Front-end code edit data:

[Start of Attachment]

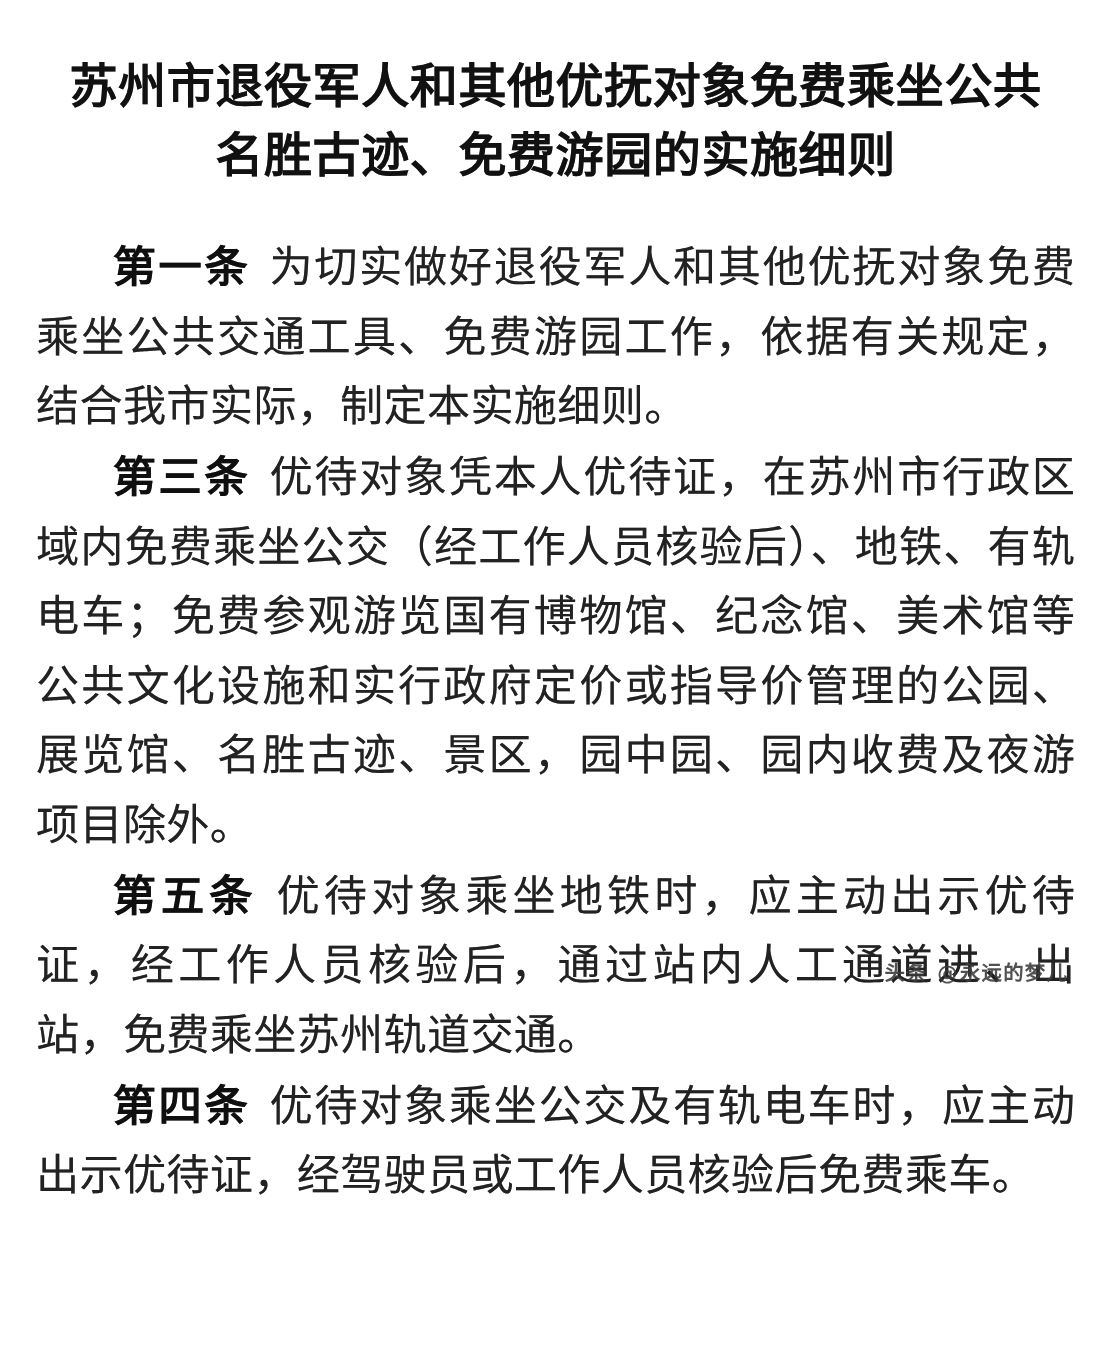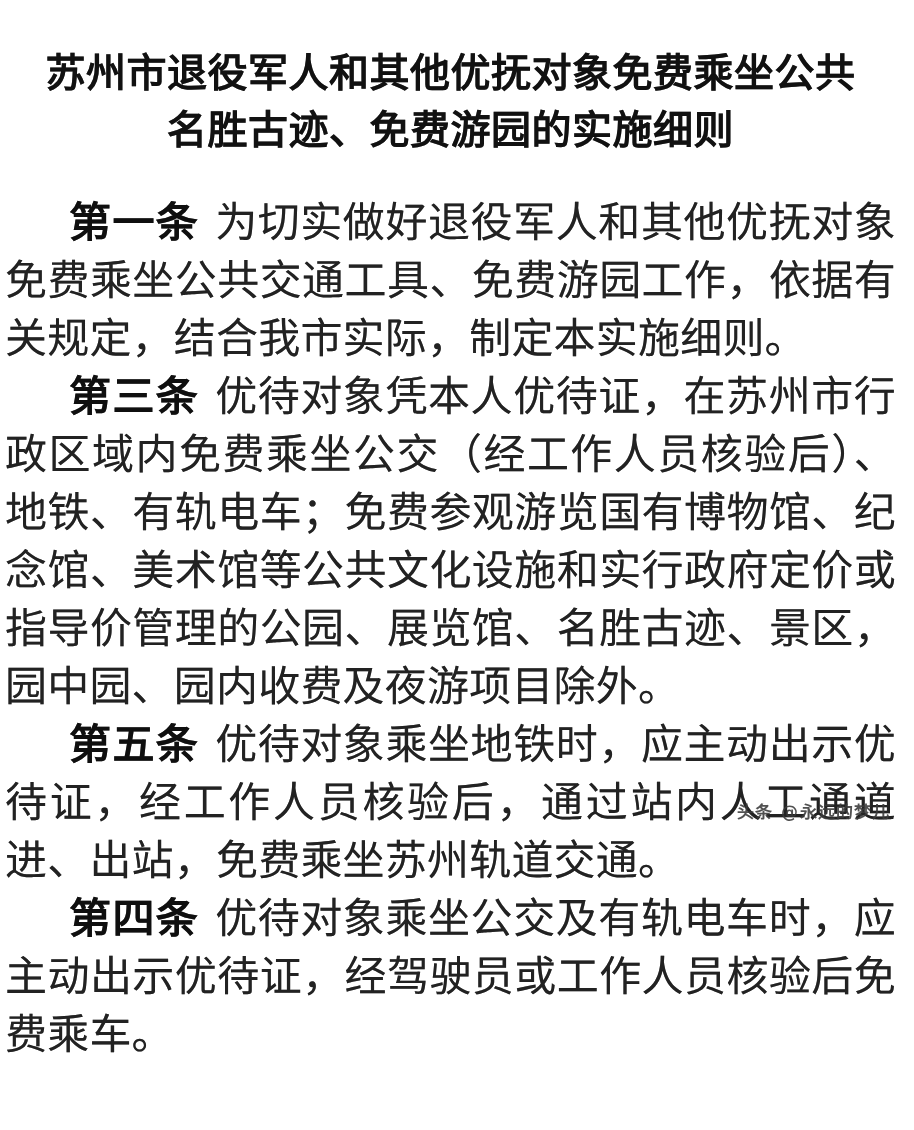--- a/index.html
+++ b/index.html
@@ -23,7 +23,7 @@
     width: 914px;
     height: 844px;
     box-sizing: border-box;
-    padding: 0 18px 0 5px;
+    padding: 0 18px 0 30px;
   }
 
   

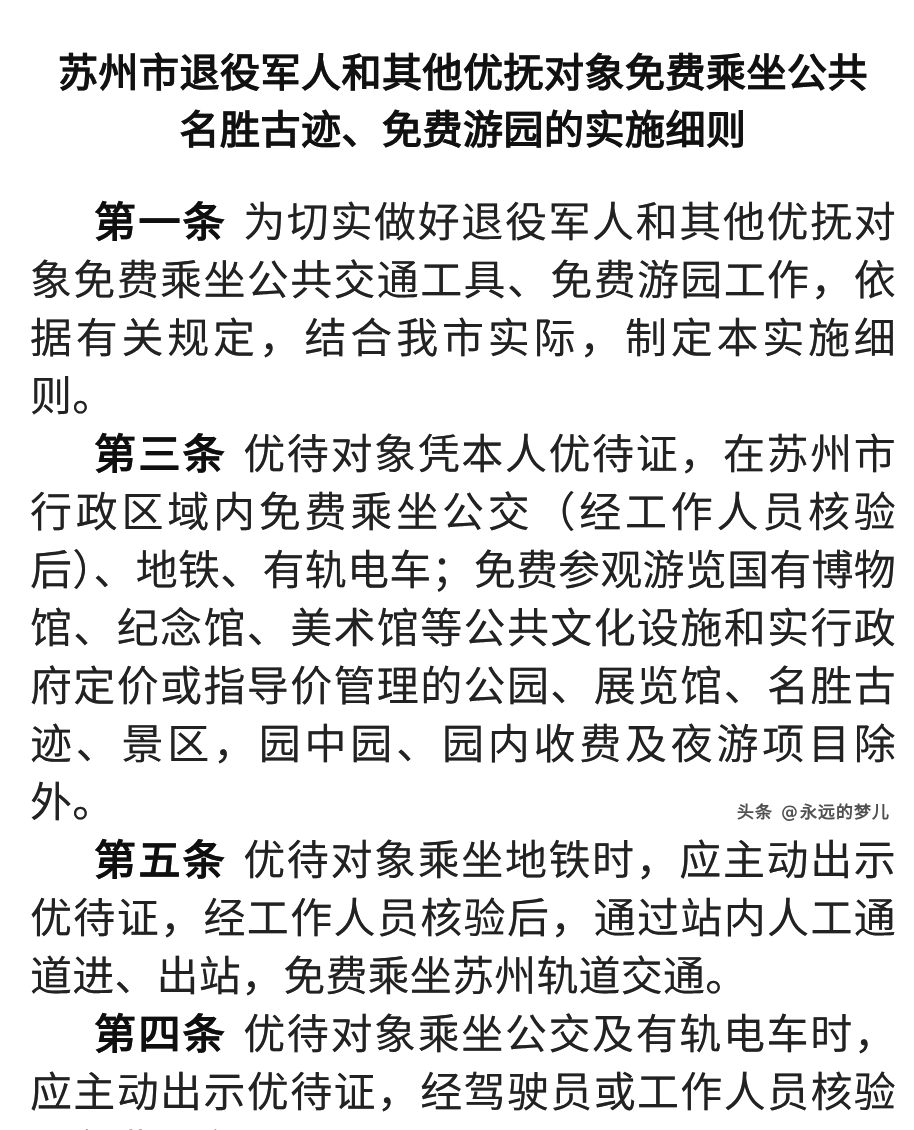--- a/index.html
+++ b/index.html
@@ -48,7 +48,7 @@
   .article {
     margin: 0 0 0 0;
     padding: 0;
-    font-size: 42px;
+    font-size: 36px;
     line-height: 58px;
     text-align: justify;
     text-justify: inter-character;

[End of Attachment]

#### WHAT THE TASK REQUIRES
Exactly the lines from the one that holds "padding: 0;" through the final line of the records above should be written out, and only those.

#### OUTPUT FOR THIS EXERCISE
     padding: 0;
-    font-size: 42px;
+    font-size: 36px;
     line-height: 58px;
     text-align: justify;
     text-justify: inter-character;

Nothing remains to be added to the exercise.